Exercise materials:
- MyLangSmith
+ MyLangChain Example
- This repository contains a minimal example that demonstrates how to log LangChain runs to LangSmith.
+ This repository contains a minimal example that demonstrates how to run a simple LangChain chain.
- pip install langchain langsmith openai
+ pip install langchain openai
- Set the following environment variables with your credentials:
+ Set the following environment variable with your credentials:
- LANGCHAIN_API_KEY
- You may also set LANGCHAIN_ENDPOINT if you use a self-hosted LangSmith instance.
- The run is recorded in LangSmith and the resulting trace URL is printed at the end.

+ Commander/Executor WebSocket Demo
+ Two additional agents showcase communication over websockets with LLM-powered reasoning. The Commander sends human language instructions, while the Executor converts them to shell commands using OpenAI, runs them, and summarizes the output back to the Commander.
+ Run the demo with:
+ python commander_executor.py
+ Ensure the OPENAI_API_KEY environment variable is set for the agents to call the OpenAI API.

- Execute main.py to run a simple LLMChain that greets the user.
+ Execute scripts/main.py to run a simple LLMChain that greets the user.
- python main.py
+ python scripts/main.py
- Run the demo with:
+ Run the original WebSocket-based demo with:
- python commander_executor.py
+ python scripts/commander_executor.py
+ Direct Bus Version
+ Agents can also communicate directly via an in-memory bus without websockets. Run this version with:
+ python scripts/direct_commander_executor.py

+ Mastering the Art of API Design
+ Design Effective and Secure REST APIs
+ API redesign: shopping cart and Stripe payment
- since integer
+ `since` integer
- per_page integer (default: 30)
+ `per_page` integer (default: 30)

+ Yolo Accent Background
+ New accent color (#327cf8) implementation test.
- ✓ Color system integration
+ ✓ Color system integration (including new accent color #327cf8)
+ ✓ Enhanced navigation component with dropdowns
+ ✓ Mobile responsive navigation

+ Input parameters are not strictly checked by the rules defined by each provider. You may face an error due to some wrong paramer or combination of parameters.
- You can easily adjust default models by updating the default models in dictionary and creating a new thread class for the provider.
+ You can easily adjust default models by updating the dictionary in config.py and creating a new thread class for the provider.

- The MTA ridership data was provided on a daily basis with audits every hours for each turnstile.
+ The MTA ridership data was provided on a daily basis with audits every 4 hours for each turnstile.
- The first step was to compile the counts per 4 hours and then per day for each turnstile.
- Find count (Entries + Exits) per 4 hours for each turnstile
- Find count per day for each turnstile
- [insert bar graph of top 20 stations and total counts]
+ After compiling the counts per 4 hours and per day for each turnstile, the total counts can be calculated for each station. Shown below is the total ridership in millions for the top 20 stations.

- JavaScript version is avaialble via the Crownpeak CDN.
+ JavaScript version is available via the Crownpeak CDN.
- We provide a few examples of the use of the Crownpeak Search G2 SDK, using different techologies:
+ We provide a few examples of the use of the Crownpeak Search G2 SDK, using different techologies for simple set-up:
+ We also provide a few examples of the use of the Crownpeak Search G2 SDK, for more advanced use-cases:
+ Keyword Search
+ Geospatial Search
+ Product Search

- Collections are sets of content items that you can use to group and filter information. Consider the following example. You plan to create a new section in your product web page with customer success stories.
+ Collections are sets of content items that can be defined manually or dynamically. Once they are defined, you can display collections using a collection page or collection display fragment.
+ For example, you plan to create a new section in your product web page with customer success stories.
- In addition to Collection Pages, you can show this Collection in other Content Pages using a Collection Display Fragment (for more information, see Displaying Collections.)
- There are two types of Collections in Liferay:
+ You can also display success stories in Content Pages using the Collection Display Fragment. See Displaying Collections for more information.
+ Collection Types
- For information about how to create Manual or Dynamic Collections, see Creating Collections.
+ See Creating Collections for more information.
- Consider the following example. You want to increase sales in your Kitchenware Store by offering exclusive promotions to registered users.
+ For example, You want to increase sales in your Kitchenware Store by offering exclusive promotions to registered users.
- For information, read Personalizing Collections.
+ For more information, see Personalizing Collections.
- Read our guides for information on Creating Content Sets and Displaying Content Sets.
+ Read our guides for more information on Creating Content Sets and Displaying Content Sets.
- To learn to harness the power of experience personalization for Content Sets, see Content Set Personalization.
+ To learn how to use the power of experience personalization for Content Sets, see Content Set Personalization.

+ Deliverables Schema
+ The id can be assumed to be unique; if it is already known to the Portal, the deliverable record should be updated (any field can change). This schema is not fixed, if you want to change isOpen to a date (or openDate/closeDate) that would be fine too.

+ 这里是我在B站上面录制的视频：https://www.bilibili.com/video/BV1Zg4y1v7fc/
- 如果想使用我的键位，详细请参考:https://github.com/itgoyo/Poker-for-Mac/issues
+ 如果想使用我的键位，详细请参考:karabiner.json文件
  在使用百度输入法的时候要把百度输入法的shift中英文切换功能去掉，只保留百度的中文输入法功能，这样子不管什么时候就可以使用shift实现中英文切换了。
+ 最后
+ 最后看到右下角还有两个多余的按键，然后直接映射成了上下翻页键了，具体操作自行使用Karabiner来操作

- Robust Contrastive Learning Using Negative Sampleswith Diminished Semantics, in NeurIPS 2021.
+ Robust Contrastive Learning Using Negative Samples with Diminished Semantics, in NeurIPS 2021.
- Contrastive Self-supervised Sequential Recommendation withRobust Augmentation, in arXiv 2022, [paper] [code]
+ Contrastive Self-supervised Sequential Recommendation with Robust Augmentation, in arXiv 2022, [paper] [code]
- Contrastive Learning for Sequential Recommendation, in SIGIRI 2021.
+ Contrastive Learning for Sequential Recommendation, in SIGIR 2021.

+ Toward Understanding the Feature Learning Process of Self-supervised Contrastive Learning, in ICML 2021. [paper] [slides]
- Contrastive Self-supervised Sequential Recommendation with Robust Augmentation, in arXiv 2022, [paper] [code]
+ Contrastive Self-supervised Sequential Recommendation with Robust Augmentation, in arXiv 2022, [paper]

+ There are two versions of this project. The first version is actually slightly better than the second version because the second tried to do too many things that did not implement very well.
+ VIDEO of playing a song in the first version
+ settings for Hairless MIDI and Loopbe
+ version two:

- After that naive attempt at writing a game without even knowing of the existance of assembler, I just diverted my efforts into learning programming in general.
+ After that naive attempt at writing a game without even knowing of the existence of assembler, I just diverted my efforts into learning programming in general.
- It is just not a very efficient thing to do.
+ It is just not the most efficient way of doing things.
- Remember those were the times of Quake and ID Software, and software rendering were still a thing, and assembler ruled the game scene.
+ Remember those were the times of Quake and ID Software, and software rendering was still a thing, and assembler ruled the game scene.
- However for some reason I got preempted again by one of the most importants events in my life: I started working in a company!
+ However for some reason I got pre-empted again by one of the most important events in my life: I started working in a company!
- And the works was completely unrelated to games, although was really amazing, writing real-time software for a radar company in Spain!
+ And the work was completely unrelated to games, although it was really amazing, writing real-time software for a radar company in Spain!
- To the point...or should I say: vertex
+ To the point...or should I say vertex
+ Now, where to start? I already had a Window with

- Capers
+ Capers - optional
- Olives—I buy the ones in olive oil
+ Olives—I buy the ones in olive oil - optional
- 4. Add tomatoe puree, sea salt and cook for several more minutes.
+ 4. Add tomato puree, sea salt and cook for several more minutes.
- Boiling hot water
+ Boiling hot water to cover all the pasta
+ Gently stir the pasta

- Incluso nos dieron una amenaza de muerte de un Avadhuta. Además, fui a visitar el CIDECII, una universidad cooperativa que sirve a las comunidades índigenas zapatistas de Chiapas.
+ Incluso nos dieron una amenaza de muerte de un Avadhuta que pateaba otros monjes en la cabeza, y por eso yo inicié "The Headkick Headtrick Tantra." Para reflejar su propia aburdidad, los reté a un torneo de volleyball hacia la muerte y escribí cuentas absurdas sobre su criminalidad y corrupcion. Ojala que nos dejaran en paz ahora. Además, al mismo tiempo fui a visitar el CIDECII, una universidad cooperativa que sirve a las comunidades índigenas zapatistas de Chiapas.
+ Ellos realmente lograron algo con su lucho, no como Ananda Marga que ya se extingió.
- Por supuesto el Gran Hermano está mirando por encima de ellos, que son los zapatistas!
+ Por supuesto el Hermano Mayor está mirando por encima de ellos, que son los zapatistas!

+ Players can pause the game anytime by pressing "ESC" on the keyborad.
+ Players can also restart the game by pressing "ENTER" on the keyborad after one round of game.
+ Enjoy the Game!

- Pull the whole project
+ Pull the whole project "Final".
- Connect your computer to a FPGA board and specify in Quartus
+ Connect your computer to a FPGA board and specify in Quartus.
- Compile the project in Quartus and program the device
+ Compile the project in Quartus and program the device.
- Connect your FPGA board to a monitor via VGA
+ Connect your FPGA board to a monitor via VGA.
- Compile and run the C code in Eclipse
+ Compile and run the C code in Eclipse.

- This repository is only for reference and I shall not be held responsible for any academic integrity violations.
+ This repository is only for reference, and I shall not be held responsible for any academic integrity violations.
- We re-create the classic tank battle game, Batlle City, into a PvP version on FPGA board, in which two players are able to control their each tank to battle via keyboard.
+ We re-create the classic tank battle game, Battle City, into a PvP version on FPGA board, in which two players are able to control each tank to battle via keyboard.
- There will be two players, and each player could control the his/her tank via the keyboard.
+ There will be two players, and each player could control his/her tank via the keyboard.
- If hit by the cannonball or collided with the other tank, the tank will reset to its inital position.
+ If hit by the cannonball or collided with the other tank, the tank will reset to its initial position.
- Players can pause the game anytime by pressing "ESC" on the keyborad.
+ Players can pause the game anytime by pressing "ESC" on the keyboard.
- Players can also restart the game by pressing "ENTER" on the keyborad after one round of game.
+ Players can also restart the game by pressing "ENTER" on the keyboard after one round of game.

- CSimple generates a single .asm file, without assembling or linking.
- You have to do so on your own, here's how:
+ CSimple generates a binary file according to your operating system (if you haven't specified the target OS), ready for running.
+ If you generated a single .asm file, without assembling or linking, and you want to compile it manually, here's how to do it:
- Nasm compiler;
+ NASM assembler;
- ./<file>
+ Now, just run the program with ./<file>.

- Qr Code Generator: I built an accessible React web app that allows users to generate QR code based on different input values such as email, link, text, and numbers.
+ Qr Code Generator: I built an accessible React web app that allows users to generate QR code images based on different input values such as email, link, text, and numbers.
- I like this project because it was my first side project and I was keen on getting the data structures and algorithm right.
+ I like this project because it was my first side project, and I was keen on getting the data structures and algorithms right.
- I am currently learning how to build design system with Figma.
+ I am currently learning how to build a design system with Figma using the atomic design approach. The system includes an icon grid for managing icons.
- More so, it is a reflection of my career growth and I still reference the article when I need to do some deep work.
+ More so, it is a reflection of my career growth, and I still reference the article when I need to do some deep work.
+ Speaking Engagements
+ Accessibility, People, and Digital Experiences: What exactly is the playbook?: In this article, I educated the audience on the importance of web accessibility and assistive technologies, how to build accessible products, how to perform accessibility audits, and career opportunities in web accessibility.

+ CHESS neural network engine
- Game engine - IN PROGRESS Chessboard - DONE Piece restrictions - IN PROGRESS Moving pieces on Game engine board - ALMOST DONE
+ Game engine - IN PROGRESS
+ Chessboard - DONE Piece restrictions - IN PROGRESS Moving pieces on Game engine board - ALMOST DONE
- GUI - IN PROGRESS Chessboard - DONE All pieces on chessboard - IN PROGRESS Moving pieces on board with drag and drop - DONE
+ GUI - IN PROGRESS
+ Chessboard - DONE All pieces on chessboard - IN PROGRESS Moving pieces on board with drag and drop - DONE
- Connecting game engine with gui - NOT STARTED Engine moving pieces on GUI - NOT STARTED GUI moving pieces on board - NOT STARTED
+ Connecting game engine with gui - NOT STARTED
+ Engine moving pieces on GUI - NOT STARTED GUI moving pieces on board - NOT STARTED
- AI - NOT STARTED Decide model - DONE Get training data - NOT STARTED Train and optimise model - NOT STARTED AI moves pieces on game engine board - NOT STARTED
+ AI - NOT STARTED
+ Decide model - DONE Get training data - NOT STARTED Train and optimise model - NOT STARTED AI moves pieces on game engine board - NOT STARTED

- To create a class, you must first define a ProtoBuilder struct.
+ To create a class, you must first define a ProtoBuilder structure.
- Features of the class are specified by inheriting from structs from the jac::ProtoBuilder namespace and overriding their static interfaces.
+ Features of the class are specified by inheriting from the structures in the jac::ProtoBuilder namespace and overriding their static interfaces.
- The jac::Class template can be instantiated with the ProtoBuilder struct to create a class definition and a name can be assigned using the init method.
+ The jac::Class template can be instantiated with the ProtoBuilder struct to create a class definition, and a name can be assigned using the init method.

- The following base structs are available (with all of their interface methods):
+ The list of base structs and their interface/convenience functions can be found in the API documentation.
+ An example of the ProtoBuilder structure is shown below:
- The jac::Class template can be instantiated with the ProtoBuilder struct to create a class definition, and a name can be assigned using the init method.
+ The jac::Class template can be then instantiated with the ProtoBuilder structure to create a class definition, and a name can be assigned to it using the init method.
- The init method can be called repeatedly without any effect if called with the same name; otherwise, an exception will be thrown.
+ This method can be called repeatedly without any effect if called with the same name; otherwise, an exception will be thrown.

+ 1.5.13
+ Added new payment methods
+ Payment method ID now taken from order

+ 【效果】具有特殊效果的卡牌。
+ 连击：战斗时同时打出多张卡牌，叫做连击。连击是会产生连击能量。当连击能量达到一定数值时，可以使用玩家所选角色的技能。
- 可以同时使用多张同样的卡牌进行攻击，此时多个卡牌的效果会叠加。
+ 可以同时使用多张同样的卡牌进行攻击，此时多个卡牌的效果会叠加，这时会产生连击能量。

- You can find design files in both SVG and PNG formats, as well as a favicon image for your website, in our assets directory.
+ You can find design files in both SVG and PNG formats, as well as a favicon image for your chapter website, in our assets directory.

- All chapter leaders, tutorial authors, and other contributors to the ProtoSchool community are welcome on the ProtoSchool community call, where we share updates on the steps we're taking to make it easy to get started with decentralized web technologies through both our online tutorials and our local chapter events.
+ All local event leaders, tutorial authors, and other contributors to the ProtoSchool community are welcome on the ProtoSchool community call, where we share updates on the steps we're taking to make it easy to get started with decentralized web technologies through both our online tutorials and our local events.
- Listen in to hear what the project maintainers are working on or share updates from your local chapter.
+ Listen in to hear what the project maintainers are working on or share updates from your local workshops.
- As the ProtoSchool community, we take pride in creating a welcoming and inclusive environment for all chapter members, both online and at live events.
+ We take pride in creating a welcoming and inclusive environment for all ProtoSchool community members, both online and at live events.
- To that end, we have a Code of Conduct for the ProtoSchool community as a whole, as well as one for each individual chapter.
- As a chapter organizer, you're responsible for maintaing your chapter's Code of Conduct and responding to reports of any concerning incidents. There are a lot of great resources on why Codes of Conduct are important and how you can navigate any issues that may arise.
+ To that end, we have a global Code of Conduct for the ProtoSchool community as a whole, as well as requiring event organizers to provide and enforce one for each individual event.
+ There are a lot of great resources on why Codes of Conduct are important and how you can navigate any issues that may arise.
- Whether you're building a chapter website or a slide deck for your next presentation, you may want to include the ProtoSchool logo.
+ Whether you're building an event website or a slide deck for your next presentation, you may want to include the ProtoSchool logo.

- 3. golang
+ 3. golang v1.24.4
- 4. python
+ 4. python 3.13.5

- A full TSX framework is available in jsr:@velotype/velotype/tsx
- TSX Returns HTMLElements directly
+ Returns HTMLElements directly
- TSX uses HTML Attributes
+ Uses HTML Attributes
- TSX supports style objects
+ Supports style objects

Activity:
Look through the data above and return exactly the lines from the one that contains "- python main.py" to the one that contains "- We provide", inclusive, with nothing else.

Solution below:
- python main.py
+ python scripts/main.py
- Run the demo with:
+ Run the original WebSocket-based demo with:
- python commander_executor.py
+ python scripts/commander_executor.py
+ Direct Bus Version
+ Agents can also communicate directly via an in-memory bus without websockets. Run this version with:
+ python scripts/direct_commander_executor.py

+ Mastering the Art of API Design
+ Design Effective and Secure REST APIs
+ API redesign: shopping cart and Stripe payment
- since integer
+ `since` integer
- per_page integer (default: 30)
+ `per_page` integer (default: 30)

+ Yolo Accent Background
+ New accent color (#327cf8) implementation test.
- ✓ Color system integration
+ ✓ Color system integration (including new accent color #327cf8)
+ ✓ Enhanced navigation component with dropdowns
+ ✓ Mobile responsive navigation

+ Input parameters are not strictly checked by the rules defined by each provider. You may face an error due to some wrong paramer or combination of parameters.
- You can easily adjust default models by updating the default models in dictionary and creating a new thread class for the provider.
+ You can easily adjust default models by updating the dictionary in config.py and creating a new thread class for the provider.

- The MTA ridership data was provided on a daily basis with audits every hours for each turnstile.
+ The MTA ridership data was provided on a daily basis with audits every 4 hours for each turnstile.
- The first step was to compile the counts per 4 hours and then per day for each turnstile.
- Find count (Entries + Exits) per 4 hours for each turnstile
- Find count per day for each turnstile
- [insert bar graph of top 20 stations and total counts]
+ After compiling the counts per 4 hours and per day for each turnstile, the total counts can be calculated for each station. Shown below is the total ridership in millions for the top 20 stations.

- JavaScript version is avaialble via the Crownpeak CDN.
+ JavaScript version is available via the Crownpeak CDN.
- We provide a few examples of the use of the Crownpeak Search G2 SDK, using different techologies:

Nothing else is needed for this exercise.